Le poète et le rédacteur en chef.
« Mon cher ami », dit le rédacteur en chef au poète qui venait voir ce qu’il en était, pour son poème, « je regrette d’avoir à vous dire que, à cause d’une malheureuse altercation dans ce bureau, la majorité de votre manuscrit est illisible ; une bouteille d’encre s’est renversée dessus, maculant tout, en dehors de la première ligne c’est-à-dire :
Les feuilles de l’automne tombaient, tombaient, tombaient.

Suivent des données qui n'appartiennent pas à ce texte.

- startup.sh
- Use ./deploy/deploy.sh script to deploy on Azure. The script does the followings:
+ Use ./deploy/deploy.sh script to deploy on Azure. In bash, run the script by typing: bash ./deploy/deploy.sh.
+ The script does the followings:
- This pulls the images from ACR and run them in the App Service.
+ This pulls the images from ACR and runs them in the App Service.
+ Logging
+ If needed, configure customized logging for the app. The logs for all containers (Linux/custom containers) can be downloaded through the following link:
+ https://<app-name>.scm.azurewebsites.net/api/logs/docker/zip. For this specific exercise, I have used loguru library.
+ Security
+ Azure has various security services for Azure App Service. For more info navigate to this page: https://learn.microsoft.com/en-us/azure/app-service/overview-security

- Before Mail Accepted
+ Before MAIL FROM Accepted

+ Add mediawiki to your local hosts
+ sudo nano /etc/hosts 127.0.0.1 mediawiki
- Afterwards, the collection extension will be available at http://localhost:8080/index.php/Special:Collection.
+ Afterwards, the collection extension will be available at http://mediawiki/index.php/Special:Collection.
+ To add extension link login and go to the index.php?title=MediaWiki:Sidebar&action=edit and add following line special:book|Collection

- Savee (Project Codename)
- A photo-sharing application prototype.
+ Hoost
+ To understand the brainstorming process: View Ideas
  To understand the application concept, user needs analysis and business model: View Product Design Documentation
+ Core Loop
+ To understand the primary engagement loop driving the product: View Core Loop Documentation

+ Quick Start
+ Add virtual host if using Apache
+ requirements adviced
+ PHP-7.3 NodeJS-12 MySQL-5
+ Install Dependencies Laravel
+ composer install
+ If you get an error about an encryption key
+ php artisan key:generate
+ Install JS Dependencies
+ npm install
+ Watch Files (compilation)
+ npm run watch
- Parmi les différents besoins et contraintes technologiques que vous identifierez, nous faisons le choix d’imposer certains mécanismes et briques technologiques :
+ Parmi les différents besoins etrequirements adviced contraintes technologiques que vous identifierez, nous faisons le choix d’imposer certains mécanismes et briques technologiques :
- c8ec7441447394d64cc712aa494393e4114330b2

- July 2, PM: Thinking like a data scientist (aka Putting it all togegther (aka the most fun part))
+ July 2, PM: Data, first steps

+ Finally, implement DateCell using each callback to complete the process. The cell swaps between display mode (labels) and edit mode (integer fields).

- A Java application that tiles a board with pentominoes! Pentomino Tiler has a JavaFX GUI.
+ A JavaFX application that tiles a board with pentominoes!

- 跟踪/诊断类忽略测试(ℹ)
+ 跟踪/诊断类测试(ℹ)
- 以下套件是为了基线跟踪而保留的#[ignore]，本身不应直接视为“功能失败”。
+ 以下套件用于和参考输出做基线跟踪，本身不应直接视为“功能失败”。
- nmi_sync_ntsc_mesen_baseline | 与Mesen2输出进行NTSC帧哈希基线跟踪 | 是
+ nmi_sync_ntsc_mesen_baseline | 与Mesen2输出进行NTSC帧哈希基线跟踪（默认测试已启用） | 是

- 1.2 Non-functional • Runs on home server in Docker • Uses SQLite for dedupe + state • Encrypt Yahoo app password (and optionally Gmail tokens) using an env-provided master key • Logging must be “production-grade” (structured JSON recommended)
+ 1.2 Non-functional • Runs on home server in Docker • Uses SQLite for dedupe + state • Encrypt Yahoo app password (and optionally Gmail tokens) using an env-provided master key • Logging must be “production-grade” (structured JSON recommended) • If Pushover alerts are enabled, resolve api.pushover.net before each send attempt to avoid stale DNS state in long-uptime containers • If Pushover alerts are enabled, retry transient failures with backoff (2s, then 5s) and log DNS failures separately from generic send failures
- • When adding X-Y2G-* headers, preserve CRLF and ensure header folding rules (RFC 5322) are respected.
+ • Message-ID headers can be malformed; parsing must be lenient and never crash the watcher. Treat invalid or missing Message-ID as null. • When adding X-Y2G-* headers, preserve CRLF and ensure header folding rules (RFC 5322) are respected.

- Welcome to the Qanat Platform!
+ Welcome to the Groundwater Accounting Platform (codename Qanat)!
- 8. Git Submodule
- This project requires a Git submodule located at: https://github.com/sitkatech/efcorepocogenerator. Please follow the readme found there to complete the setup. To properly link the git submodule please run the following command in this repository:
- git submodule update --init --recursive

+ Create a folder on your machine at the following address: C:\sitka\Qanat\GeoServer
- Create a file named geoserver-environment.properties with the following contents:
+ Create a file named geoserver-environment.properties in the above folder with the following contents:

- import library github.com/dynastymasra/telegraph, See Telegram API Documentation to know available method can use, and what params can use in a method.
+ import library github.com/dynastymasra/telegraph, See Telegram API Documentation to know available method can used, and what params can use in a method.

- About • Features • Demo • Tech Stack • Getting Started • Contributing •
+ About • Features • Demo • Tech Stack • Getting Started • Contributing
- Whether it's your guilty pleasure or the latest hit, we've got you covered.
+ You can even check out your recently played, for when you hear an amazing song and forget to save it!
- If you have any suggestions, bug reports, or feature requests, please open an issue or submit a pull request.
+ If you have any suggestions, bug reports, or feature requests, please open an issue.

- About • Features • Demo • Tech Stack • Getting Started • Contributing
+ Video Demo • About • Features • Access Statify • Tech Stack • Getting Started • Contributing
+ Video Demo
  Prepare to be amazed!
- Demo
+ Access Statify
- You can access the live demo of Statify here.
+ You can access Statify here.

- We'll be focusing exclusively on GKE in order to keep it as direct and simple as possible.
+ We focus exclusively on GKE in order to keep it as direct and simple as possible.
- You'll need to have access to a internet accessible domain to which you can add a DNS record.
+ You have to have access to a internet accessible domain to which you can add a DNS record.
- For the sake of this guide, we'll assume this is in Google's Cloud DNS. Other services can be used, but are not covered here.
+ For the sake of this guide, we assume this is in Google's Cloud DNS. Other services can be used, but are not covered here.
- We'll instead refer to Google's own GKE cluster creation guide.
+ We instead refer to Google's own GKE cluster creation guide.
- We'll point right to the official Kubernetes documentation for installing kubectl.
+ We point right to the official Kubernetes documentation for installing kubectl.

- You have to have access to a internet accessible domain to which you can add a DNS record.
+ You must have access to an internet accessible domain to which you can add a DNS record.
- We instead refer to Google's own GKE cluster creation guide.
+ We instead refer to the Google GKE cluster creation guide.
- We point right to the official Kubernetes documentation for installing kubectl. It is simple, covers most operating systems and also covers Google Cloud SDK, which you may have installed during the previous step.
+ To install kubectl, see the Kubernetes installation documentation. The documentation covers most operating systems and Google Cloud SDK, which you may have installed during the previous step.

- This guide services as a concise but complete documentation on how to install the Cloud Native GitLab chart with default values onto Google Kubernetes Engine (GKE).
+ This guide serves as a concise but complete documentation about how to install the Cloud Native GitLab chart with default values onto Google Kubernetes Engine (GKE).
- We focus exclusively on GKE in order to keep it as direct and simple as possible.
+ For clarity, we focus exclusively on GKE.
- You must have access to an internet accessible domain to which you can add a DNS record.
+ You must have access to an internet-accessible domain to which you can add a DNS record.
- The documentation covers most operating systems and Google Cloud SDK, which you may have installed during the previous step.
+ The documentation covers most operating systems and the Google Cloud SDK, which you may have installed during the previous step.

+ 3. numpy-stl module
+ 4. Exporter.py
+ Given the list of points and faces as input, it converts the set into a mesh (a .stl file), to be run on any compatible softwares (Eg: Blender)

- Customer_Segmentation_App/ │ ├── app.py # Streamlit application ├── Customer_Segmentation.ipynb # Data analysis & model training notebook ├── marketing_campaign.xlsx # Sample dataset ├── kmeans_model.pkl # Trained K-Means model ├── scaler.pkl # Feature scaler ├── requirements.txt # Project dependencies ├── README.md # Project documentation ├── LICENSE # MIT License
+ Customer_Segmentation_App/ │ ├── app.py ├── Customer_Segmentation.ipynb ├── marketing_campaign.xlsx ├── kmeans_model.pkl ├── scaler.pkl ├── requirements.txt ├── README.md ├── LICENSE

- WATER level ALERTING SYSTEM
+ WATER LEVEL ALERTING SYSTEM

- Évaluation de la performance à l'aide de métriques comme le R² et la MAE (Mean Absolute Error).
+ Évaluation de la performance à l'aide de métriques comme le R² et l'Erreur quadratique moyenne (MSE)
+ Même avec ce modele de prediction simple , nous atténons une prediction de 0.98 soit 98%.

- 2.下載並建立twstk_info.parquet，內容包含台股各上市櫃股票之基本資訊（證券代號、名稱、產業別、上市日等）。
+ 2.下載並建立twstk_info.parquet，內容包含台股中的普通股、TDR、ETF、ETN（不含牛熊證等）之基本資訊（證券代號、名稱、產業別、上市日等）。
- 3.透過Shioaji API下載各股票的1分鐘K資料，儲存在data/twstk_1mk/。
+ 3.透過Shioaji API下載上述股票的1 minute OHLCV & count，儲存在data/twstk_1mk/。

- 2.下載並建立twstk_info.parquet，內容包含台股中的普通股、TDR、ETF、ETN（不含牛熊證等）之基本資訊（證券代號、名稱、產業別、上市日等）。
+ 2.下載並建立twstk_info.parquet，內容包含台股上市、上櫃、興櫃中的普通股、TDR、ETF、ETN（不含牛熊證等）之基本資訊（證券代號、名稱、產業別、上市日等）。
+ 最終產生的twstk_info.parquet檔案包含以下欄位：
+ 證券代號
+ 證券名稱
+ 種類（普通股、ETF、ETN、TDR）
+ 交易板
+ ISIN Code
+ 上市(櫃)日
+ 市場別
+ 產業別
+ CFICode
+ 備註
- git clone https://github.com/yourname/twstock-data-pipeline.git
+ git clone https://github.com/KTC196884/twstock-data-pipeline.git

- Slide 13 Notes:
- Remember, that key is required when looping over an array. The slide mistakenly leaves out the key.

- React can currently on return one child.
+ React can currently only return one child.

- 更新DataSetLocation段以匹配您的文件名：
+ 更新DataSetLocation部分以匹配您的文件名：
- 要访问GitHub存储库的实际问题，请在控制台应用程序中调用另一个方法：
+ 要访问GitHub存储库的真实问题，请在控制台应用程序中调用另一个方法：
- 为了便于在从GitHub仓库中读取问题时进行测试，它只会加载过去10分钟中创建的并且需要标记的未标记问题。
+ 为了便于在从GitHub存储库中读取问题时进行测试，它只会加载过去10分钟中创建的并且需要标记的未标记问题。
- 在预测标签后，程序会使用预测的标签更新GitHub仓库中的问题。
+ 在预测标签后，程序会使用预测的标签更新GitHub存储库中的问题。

« Malheureusement, sans avoir lu le poème, j’étais incapable de reconstituer la suite de l’histoire ; d’ailleurs, nous l’aurions rendue avec nos mots à nous, et ce n’aurait pas été la même chose. Bien. Bien. Si ce que vous racontez est encore d’actualité, et si vous ne l’avez pas fait paraître dans les autres journaux, peut-être auriez-vous l’amabilité de me dire ce qui s’est passé, tandis que j’en prendrai note. Les feuilles de l’automne tombaient, tombaient, tombaient. Allez-y. »
« Quoi ! dit le poète, est-ce que vous attendez de moi que je vous le restitue tout entier de mémoire ? »
« Juste l’essentiel – juste les faits principaux. Nous ajouterons tout ce qui sera nécessaire pour lui donner de l’ampleur et de l’embellissement. Cela ne vous prendra qu’un instant. Les feuilles de l’automne tombaient, tombaient, tombaient. La suite ? »
Il y eut le petit bruit de quelqu’un qui se levait, et d’un lent départ. Le rapporteur des faits divers et péripéties resta pendant ce temps assis, sans bouger, le stylo en l’air ; et quand tout mouvement fut achevé, l’ESPRIT POÉTIQUE ne fut plus représenté dans le bureau que par un simple emplacement tiède sur une chaise.